Il m’a fallu traverser le marché pour atteindre la librairie. Grand vent. Je marche d’un bon pas. Il fait assez froid et les nourritures sur les étals donnent envie de manger.
Enfin la librairie, là-bas. Je la vois.
On m’a installée dans un petit coin au rayon Jeunesse. Oui d’accord, mais je signe un roman pour adultes… enfin, tant pis, je ferai pour le mieux. Après dix minutes je me demande ce que je fais là, pourquoi j’écris, pourquoi je perds mon temps un samedi matin pour pas un rond. Toujours difficile d’expliquer à ceux qui passent que le livre que vous avez écrit ne vous rapporte presque rien.

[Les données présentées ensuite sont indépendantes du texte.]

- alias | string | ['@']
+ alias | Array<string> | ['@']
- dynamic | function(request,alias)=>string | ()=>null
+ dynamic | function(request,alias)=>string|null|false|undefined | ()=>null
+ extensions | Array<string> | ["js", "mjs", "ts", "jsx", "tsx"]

Vous l’avez écrit quand même ! Oui mais… ce n’est pas ce qu’on croit, la chaîne du livre, tout le monde mange sur le dos des auteurs etc.

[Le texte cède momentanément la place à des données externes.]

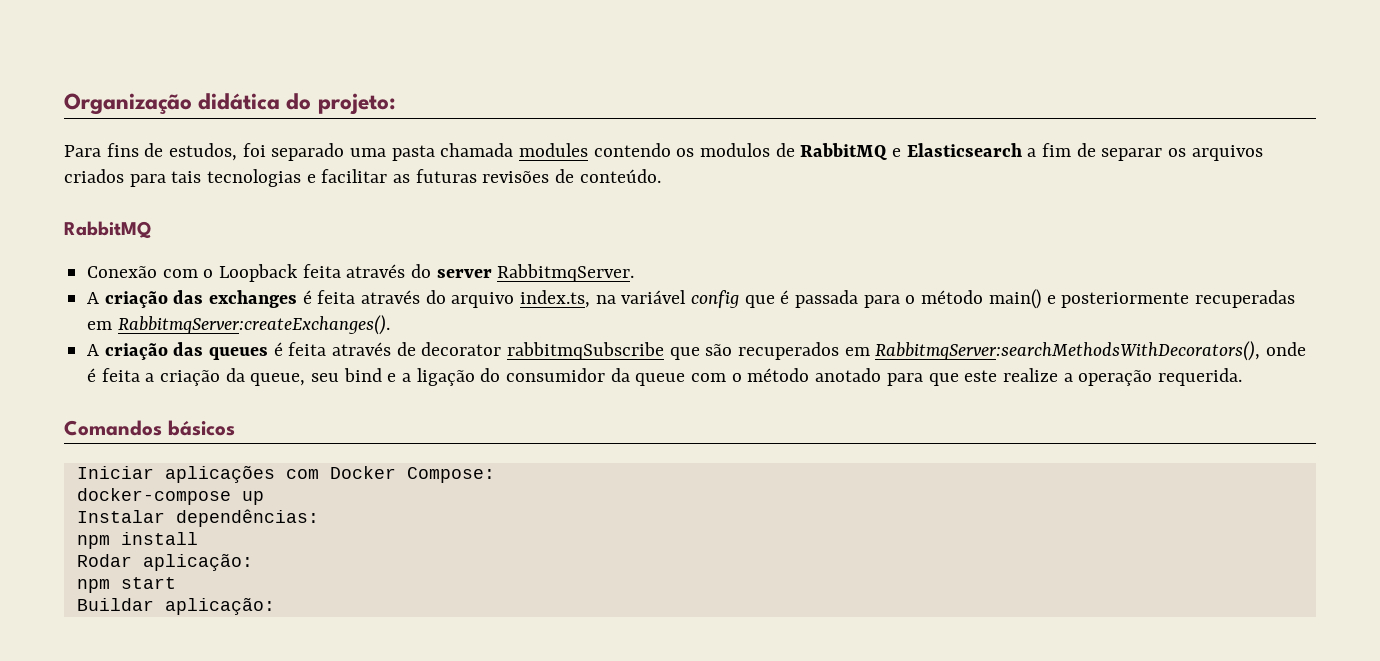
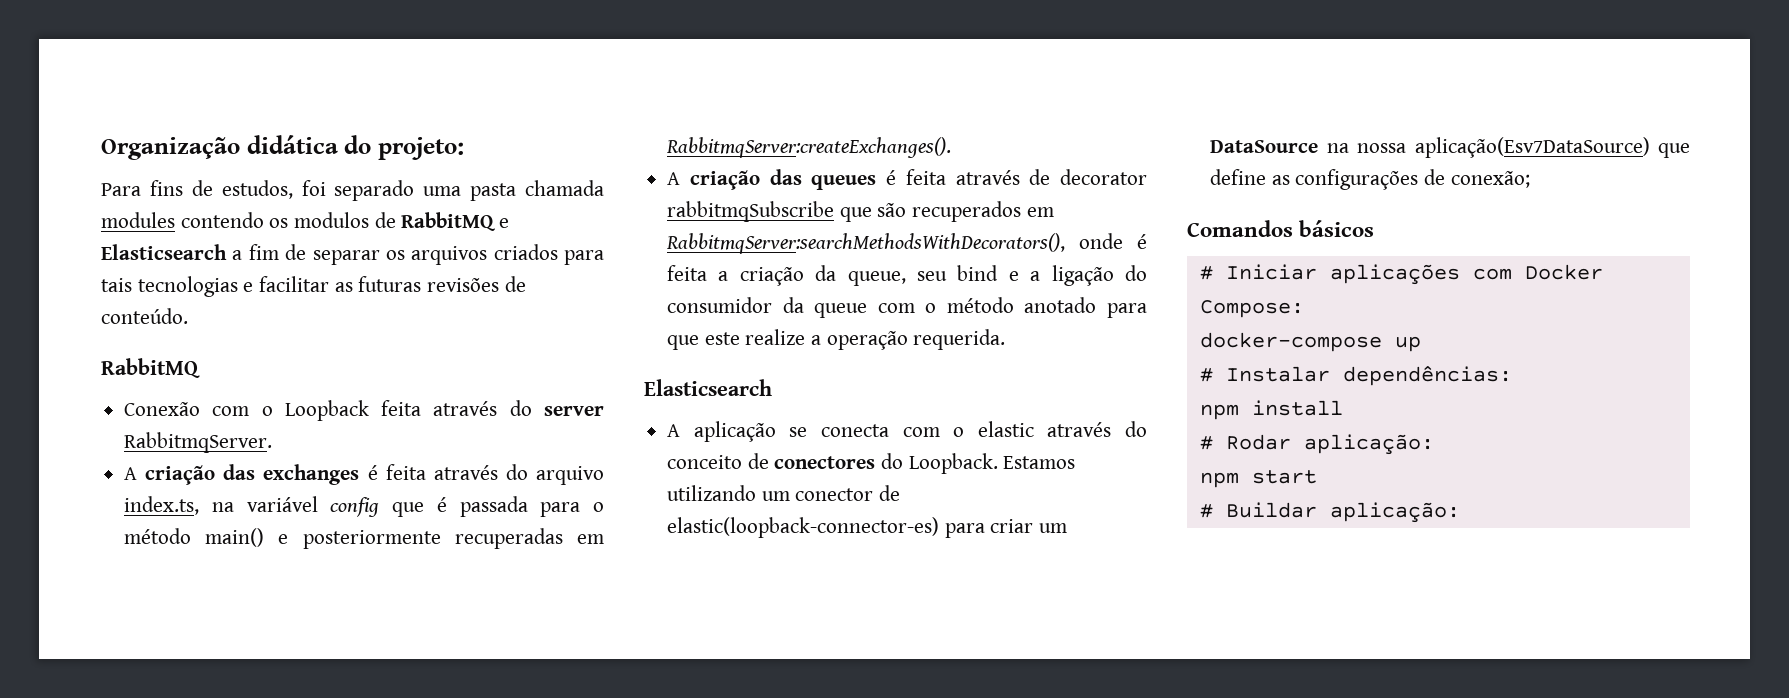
  A criação das queues é feita através de decorator rabbitmqSubscribe que são recuperados em RabbitmqServer:searchMethodsWithDecorators(), onde é feita a criação da queue, seu bind e a ligação do consumidor da queue com o método anotado para que este realize a operação requerida.
+ Elasticsearch
+ A aplicação se conecta com o elastic através do conceito de conectores do Loopback. Estamos utilizando um conector de elastic(loopback-connector-es) para criar um DataSource na nossa aplicação(Esv7DataSource) que define as configurações de conexão;
- Iniciar aplicações com Docker Compose:
+ # Iniciar aplicações com Docker Compose:
- Instalar dependências:
+ # Instalar dependências:
- Rodar aplicação:
+ # Rodar aplicação:
- Buildar aplicação:
+ # Buildar aplicação:

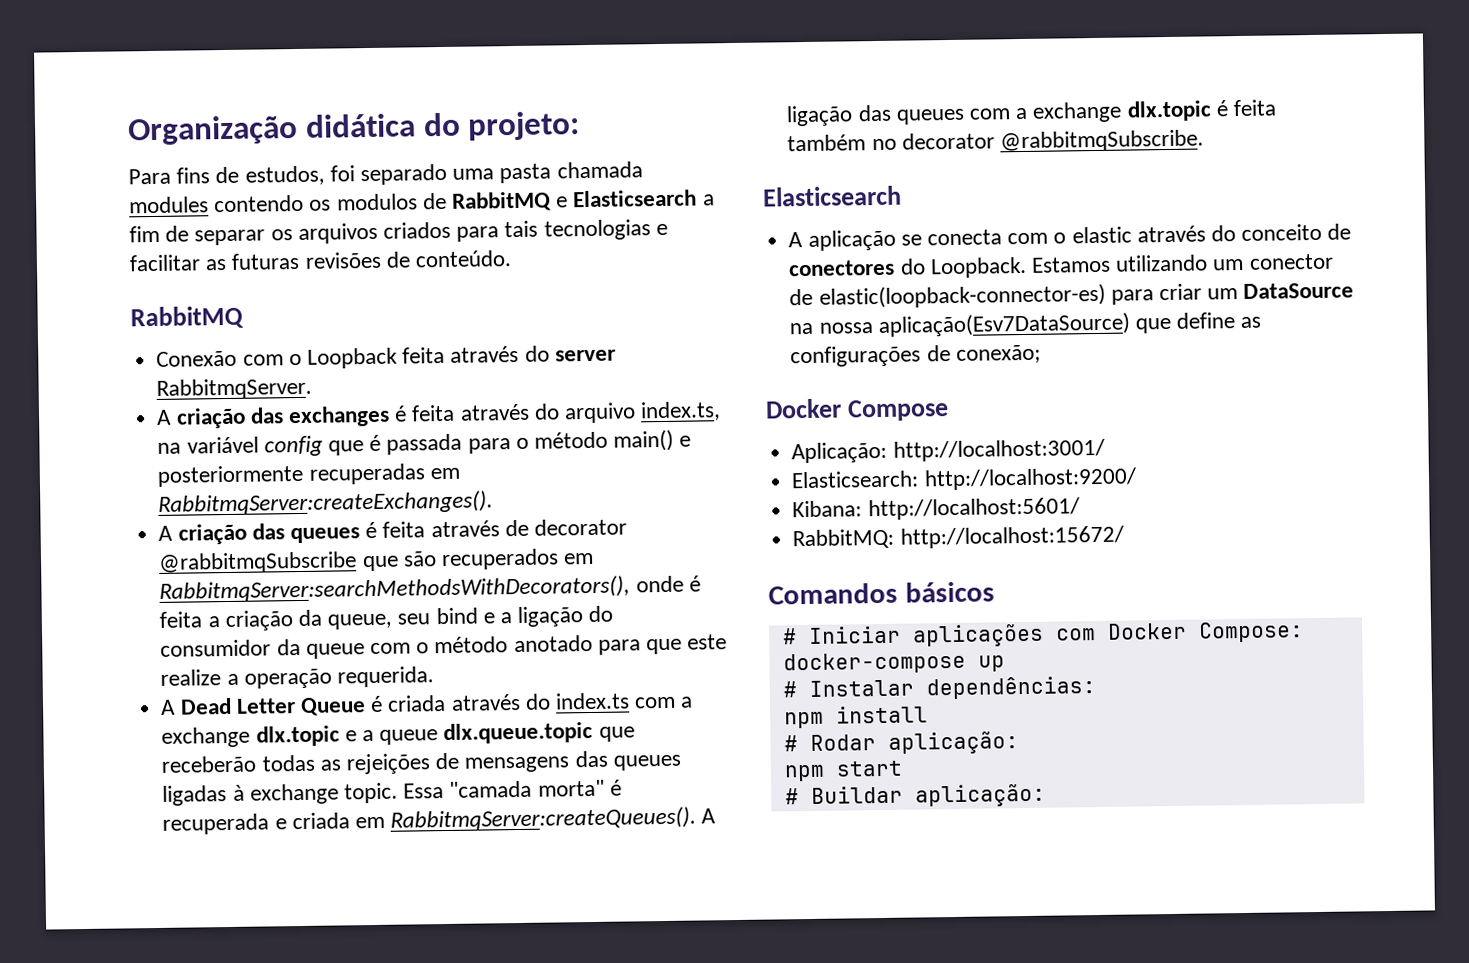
- A criação das queues é feita através de decorator rabbitmqSubscribe que são recuperados em RabbitmqServer:searchMethodsWithDecorators(), onde é feita a criação da queue, seu bind e a ligação do consumidor da queue com o método anotado para que este realize a operação requerida.
+ A criação das queues é feita através de decorator @rabbitmqSubscribe que são recuperados em RabbitmqServer:searchMethodsWithDecorators(), onde é feita a criação da queue, seu bind e a ligação do consumidor da queue com o método anotado para que este realize a operação requerida.
+ A Dead Letter Queue é criada através do index.ts com a exchange dlx.topic e a queue dlx.queue.topic que receberão todas as rejeições de mensagens das queues ligadas à exchange topic. Essa "camada morta" é recuperada e criada em RabbitmqServer:createQueues(). A ligação das queues com a exchange dlx.topic é feita também no decorator @rabbitmqSubscribe.
+ Docker Compose
+ Aplicação: http://localhost:3001/
+ Elasticsearch: http://localhost:9200/
+ Kibana: http://localhost:5601/
+ RabbitMQ: http://localhost:15672/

À cet instant-là j’aurais bien aimé boire une tasse de thé, quelque chose de chaud — le librairie doit être fauché pour ne rien proposer. Je me frotte les mains pour me réchauffer et continue à faire bonne figure, à essayer de convaincre chaque fois que quelqu’un se risque au rayon jeunesse. C’est un roman qui parle du pays, vous savez. Ah bon ? Étrange situation, surtout ne forcer personne, juste parler un peu. Un livre, c’est un monde, un champ qui s’ouvre, une cabane pour se cacher… ça se désire comme un gâteau dans une vitrine.

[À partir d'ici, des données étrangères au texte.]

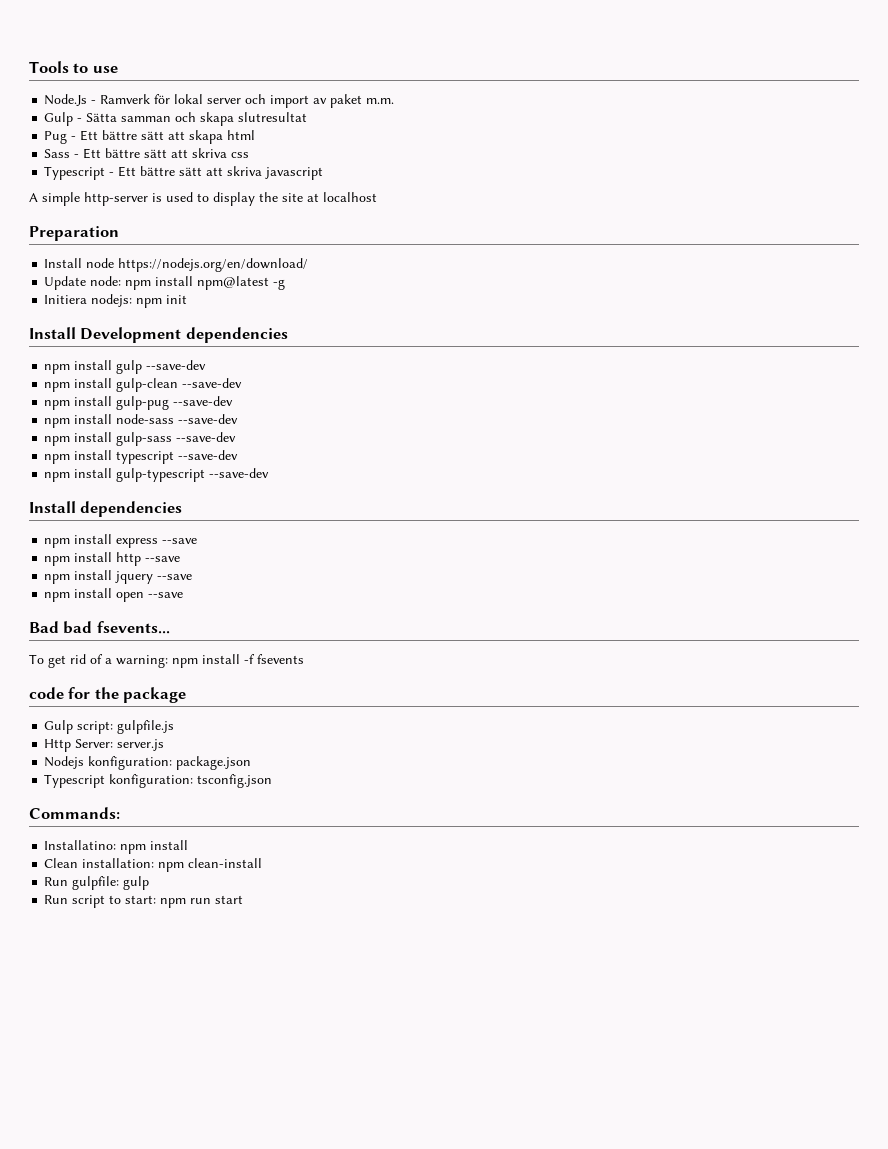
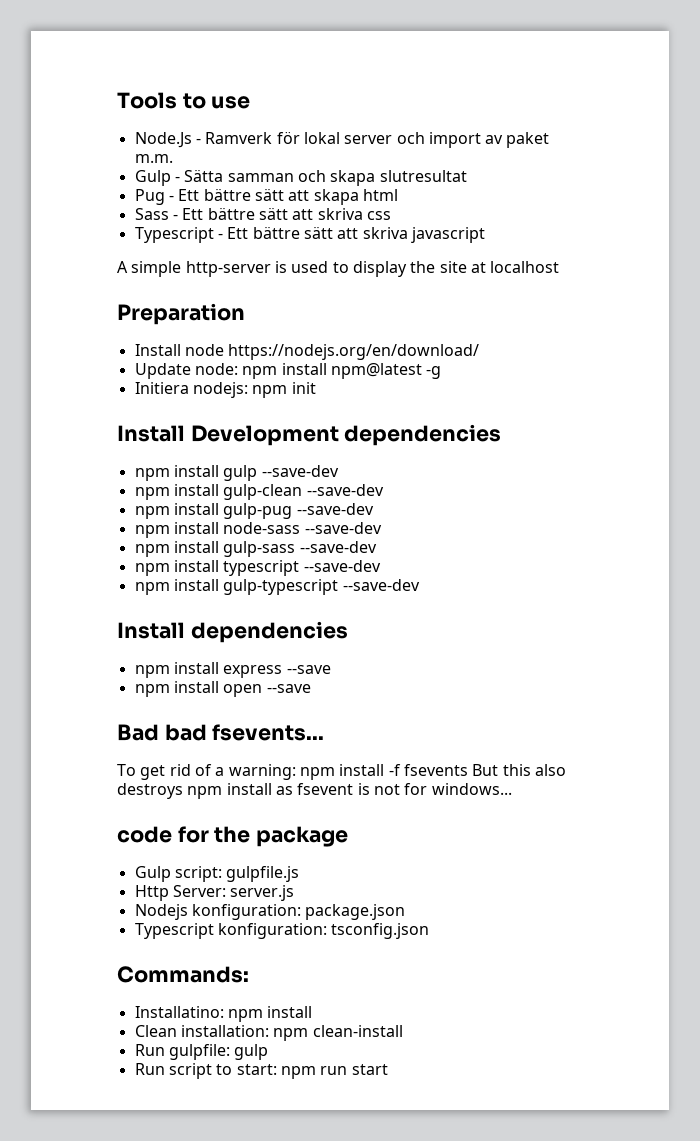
- npm install http --save
- npm install jquery --save
- To get rid of a warning: npm install -f fsevents
+ To get rid of a warning: npm install -f fsevents But this also destroys npm install as fsevent is not for windows...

Je regarde ma montre, j’ai envie de lever le camp, d’aller acheter des oranges et un bouquet de gui pour Noël. Une amie pointe le nez, et puis une autre. Heureusement qu’elles sont là, ça fait un bien fou. Midi et demie, je ne demande pas mon reste. Dehors ils ont commencé à ranger leurs marchandises. Ils sont tous bien couverts. Ils connaissent ce type de temps et ils ont prévu bonnets et mitaines.